### TASK DIRECTIONS
Make an exact copy of the entries, taking out every picture.

Web page revision data
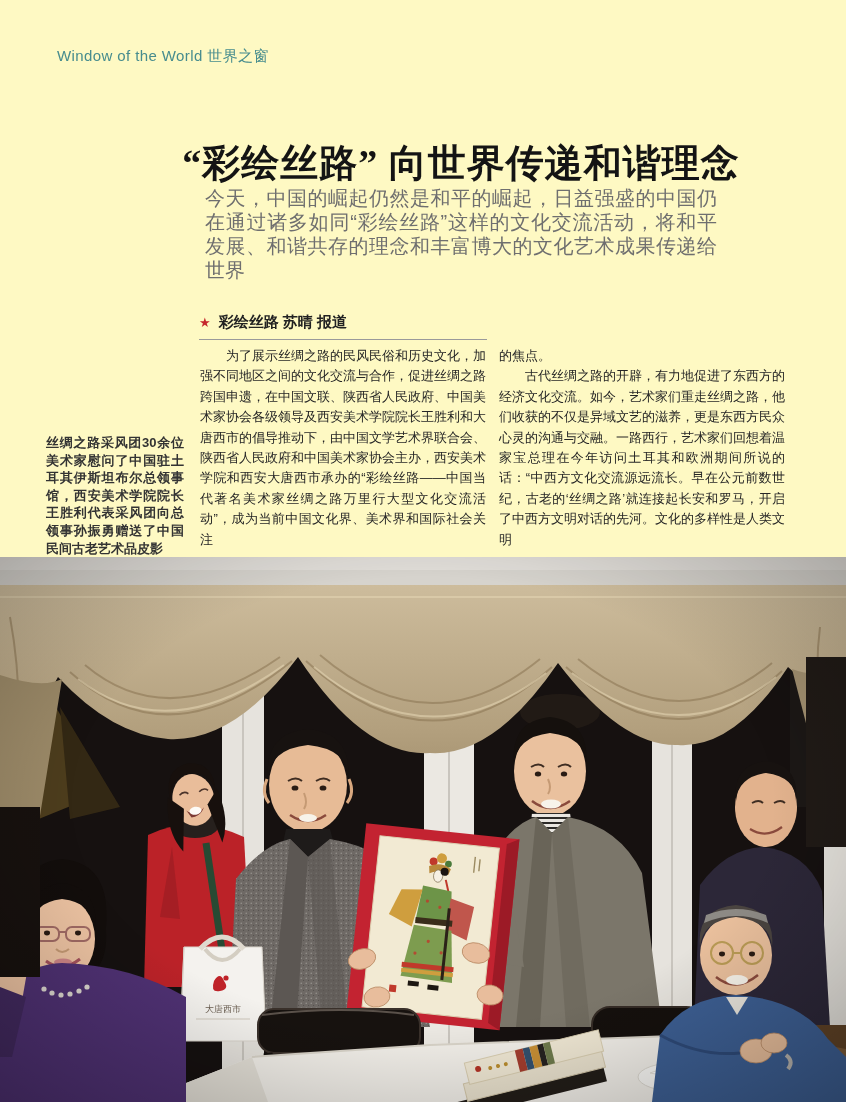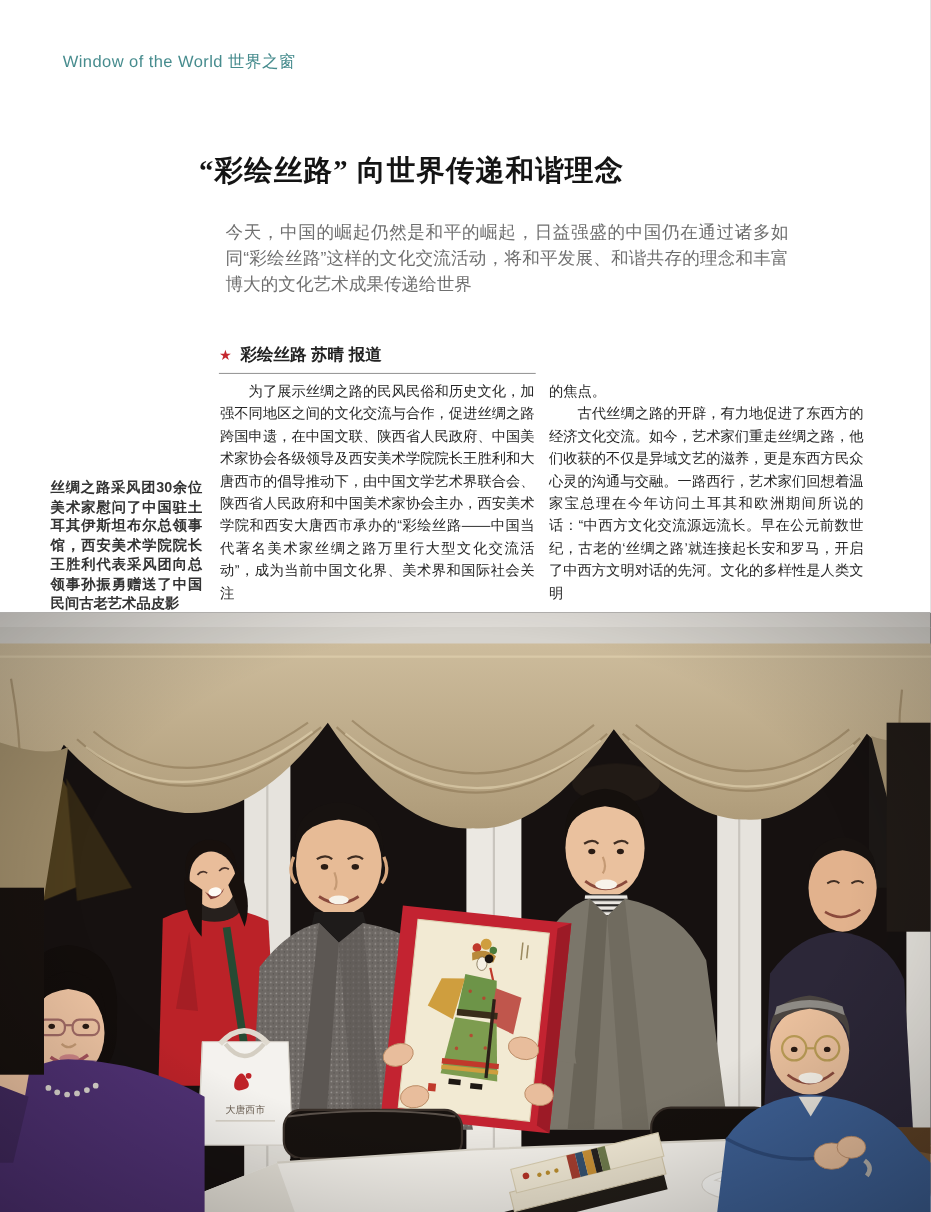--- a/index.html
+++ b/index.html
@@ -8,7 +8,7 @@
     position:relative;
     width:846px;height:1102px;
     margin:0 auto;
-    background:#ffffff;
+    background:#fef9c3;
     overflow:hidden;
     font-family:"Liberation Sans","DejaVu Sans",sans-serif;
   }

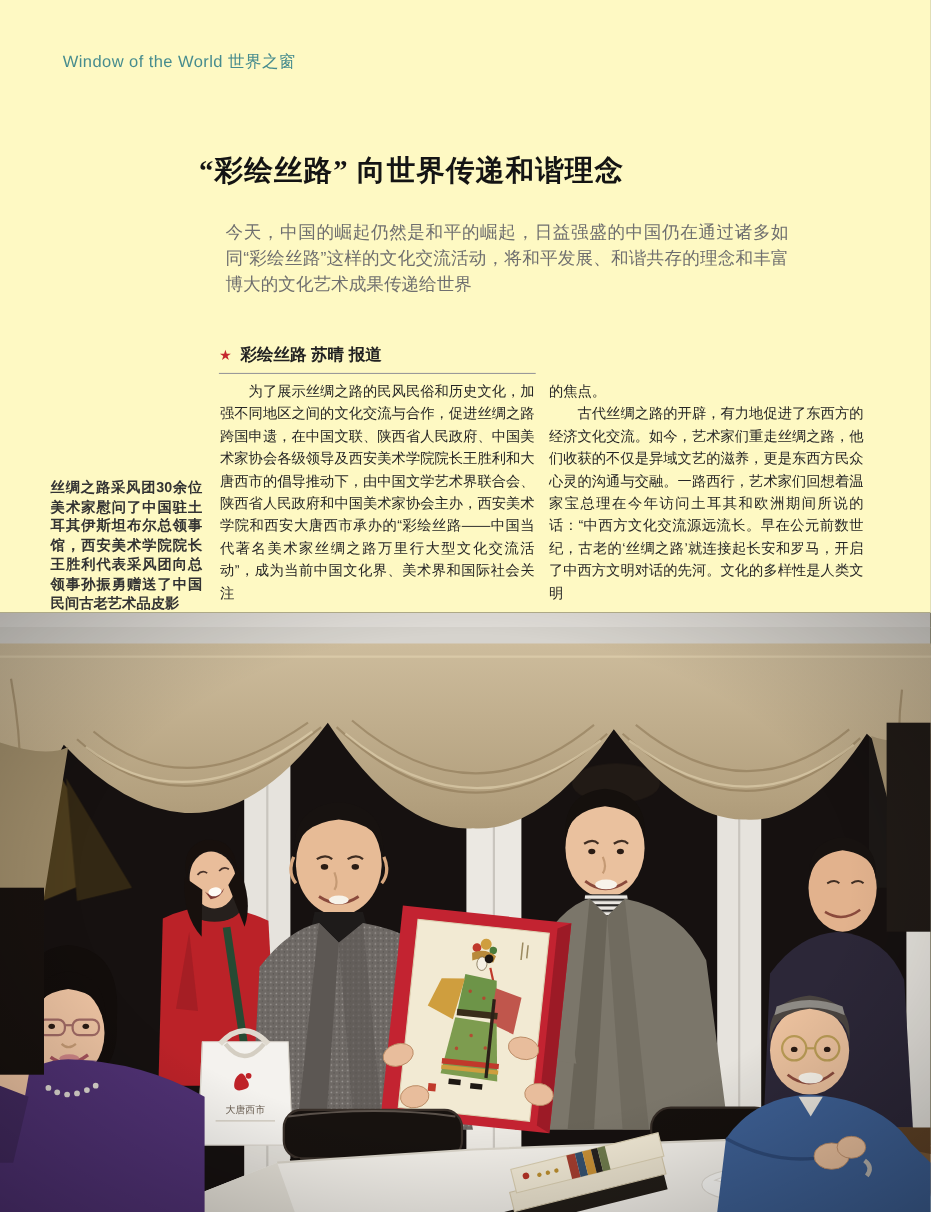--- a/index.html
+++ b/index.html
@@ -21,8 +21,8 @@
     position:absolute;left:181px;top:138px;margin:0;
     width:560px;
     font-family:"Liberation Serif","DejaVu Serif",serif;
-    font-weight:bold;font-size:26px;letter-spacing:1px;
-    color:#141414;white-space:nowrap;
+    font-weight:bold;font-size:38px;letter-spacing:1px;
+    color:#141414;white-space:nowrap;text-align:center;
   }
   .standfirst{
     position:absolute;left:205px;top:200px;margin:0;

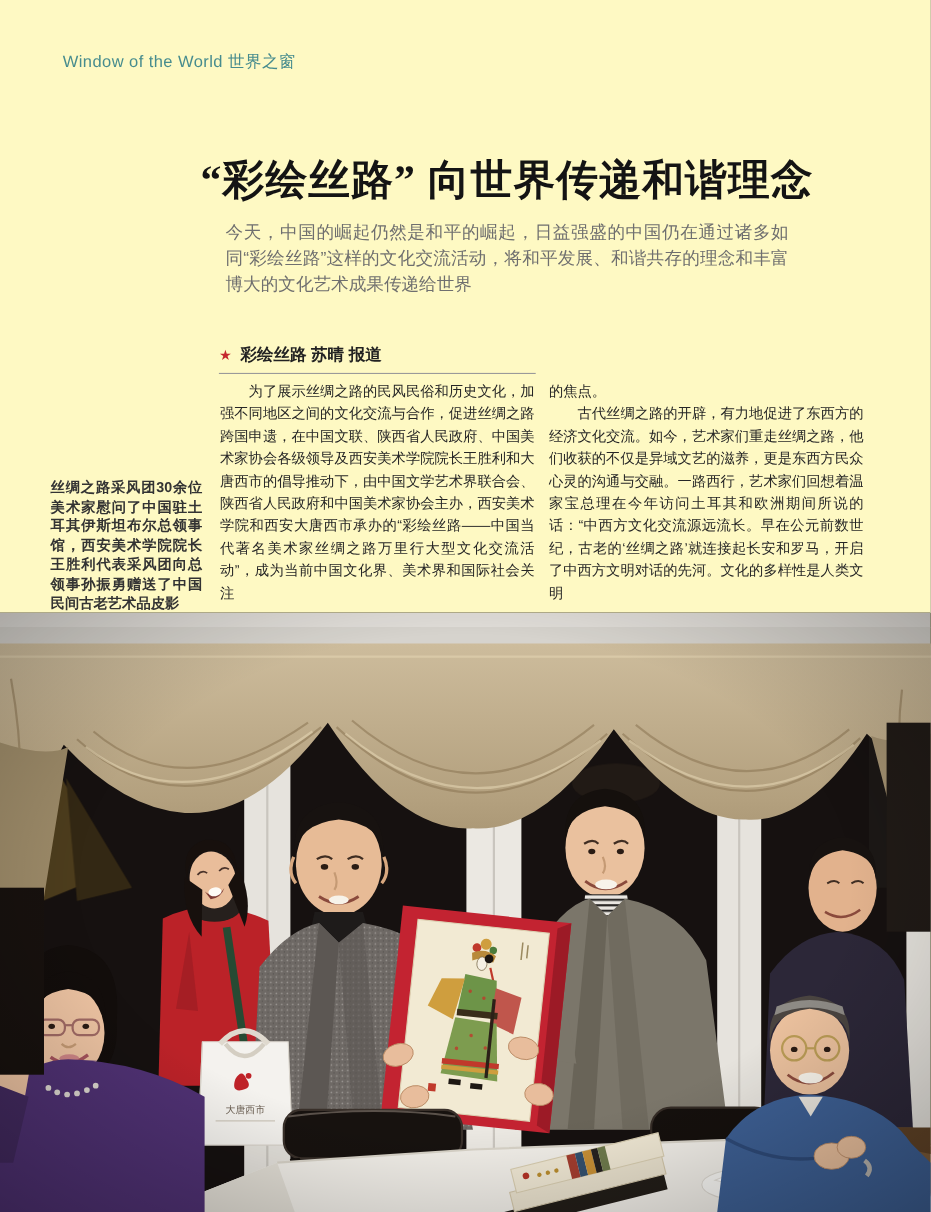--- a/index.html
+++ b/index.html
@@ -25,9 +25,9 @@
     color:#141414;white-space:nowrap;text-align:center;
   }
   .standfirst{
-    position:absolute;left:205px;top:200px;margin:0;
+    position:absolute;left:205px;top:186px;margin:0;
     width:512px;
-    font-size:16px;line-height:24px;
+    font-size:20px;line-height:24px;
     color:#6f6f6f;text-align:justify;
   }
   .byline{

### ANSWER SPACE
--- a/index.html
+++ b/index.html
@@ -8,7 +8,7 @@
     position:relative;
     width:846px;height:1102px;
     margin:0 auto;
-    background:#ffffff;
+    background:#fef9c3;
     overflow:hidden;
     font-family:"Liberation Sans","DejaVu Sans",sans-serif;
   }

--- a/index.html
+++ b/index.html
@@ -21,8 +21,8 @@
     position:absolute;left:181px;top:138px;margin:0;
     width:560px;
     font-family:"Liberation Serif","DejaVu Serif",serif;
-    font-weight:bold;font-size:26px;letter-spacing:1px;
-    color:#141414;white-space:nowrap;
+    font-weight:bold;font-size:38px;letter-spacing:1px;
+    color:#141414;white-space:nowrap;text-align:center;
   }
   .standfirst{
     position:absolute;left:205px;top:200px;margin:0;

--- a/index.html
+++ b/index.html
@@ -25,9 +25,9 @@
     color:#141414;white-space:nowrap;text-align:center;
   }
   .standfirst{
-    position:absolute;left:205px;top:200px;margin:0;
+    position:absolute;left:205px;top:186px;margin:0;
     width:512px;
-    font-size:16px;line-height:24px;
+    font-size:20px;line-height:24px;
     color:#6f6f6f;text-align:justify;
   }
   .byline{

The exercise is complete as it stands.